Q: Were you surprised how well the market has held up for the most part after government the shutdown?
Turner: The markets have held up well, considering the stalement in D.C. We have to remember that this is the 18th shutdown since 1977, and differences—for better or worse—have always been worked out. As the famous Winston Churchill quote goes, “The Americans will always do the right thing … after they’ve exhausted all the alternatives.”
That said, the market is skeptical now, if not panicked. Most investors expect the powers-that-be on Capitol Hill to come to an agreement that will reopen the government and keep the federal government rising up to the debt ceiling. Still, it may be an emotional journey to the resolution destination. As such, I’m remaining on the sidelines here, executing only intraday trades. I am not adding core positions right now, because I want to be more convinced this environment offers high-quality buying opportunities. .
EQ: Based on how stocks are treading water right now, is the market positioned to pop on any surprise resolutions? Or is the risk of the effects of a prolonged shutdown greater?
Turner: If we get a resolution in Washington within the next few days, I do believe the market will pop and I believe that because at the moment the Russell 2000, which can lead as a leading indicator for the broader market, is still side-stepping along its all-time highs and has mostly ignored the events going on around it. Now, that may change, but that is what it is doing at this moment in time.
Should the iShares Russell 2000 Index ($IWM) break $104, which is where the 50-day moving average is, then I will pay more attention. So far, the iShares Transportation Average ETF ($IYT) is also holding up very nicely above its 50-day moving average. Even though the market sold off a little more toward the end of the day Thursday, the VIX came off of its highs above 18, so it does show that the market is not yet willing to fall dramatically, which tells me that it’s stronger and more resilient than we think.
EQ: Earnings season kicks off next week. What are some trends or developments that you’re monitoring?
Turner: I’ve been watching price-to-earnings ratios climb for the last two quarters, so for the third quarter, I’m really anxious to see if earnings can catchup with price for the fourth quarter. Typically, the fourth quarter can be one of the best of the year.
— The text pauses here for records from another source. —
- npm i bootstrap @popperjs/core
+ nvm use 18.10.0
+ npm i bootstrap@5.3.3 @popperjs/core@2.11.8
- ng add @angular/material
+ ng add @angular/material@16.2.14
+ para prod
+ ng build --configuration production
If interest rates begin to rise—and they have—then I’m interested to see how that will have affected earnings.
EQ: Any sectors or industry groups that have caught your attention right now?
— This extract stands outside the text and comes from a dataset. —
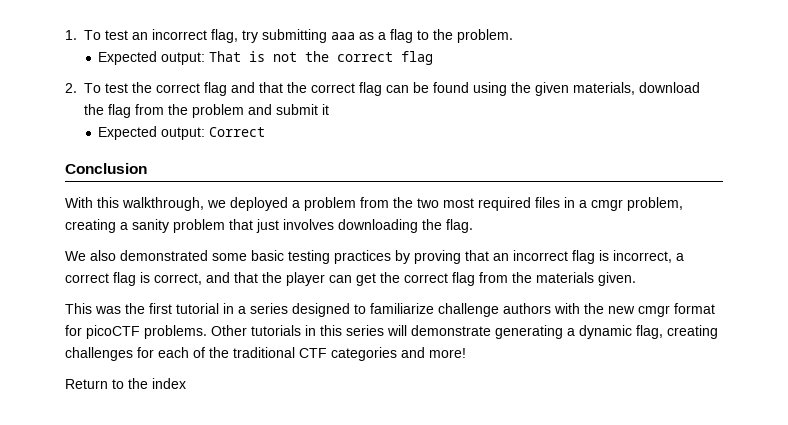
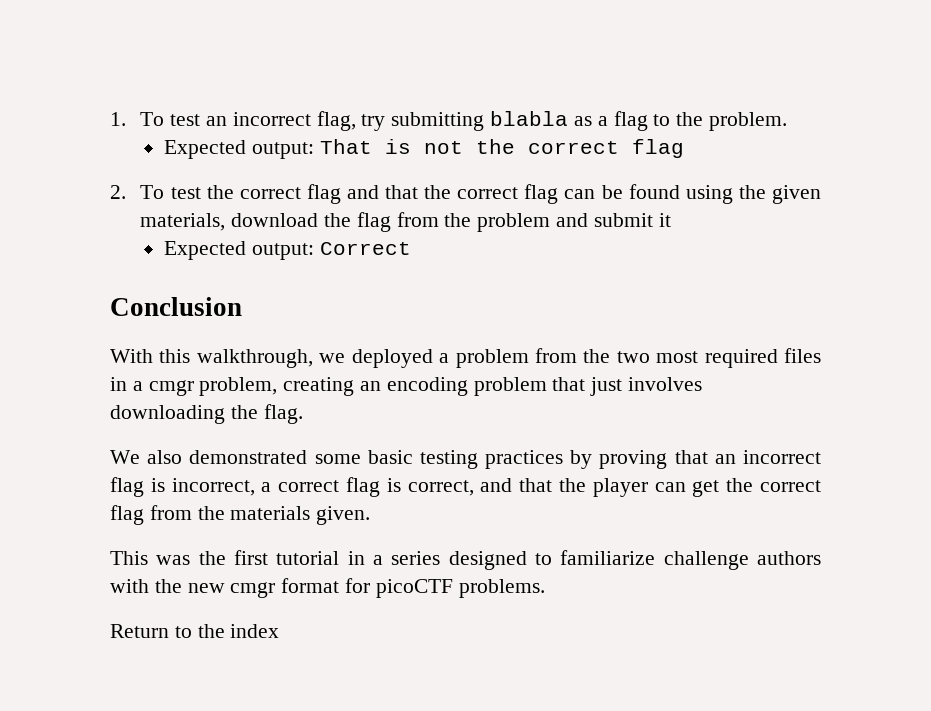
- 1. To test an incorrect flag, try submitting aaa as a flag to the problem.
+ 1. To test an incorrect flag, try submitting blabla as a flag to the problem.
- With this walkthrough, we deployed a problem from the two most required files in a cmgr problem, creating a sanity problem that just involves downloading the flag.
+ With this walkthrough, we deployed a problem from the two most required files in a cmgr problem, creating an encoding problem that just involves downloading the flag.
- Other tutorials in this series will demonstrate generating a dynamic flag, creating challenges for each of the traditional CTF categories and more!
Turner: I like the iShares U.S. Healthcare Providers ETF ($IHF). Healthcare providers are going to be getting more customers by virtue of the Affordable Care Act, and there’s nothing like getting more new customers to help a business grow. For that reason, I’m watching the IHF here. Despite the market’s misery the last three or four days, the IHF has been climbing. If it can remain above the $86-$87 level, then perhaps it keeps going higher. Readers can go to iShares.com and check out the holdings in the IHF and see if there are any names there they’re interested in. The one I’m watching right now is Molina Healthcare, Inc. (MOH) , because it is big Medicaid provider, which will be expanded under the ACA.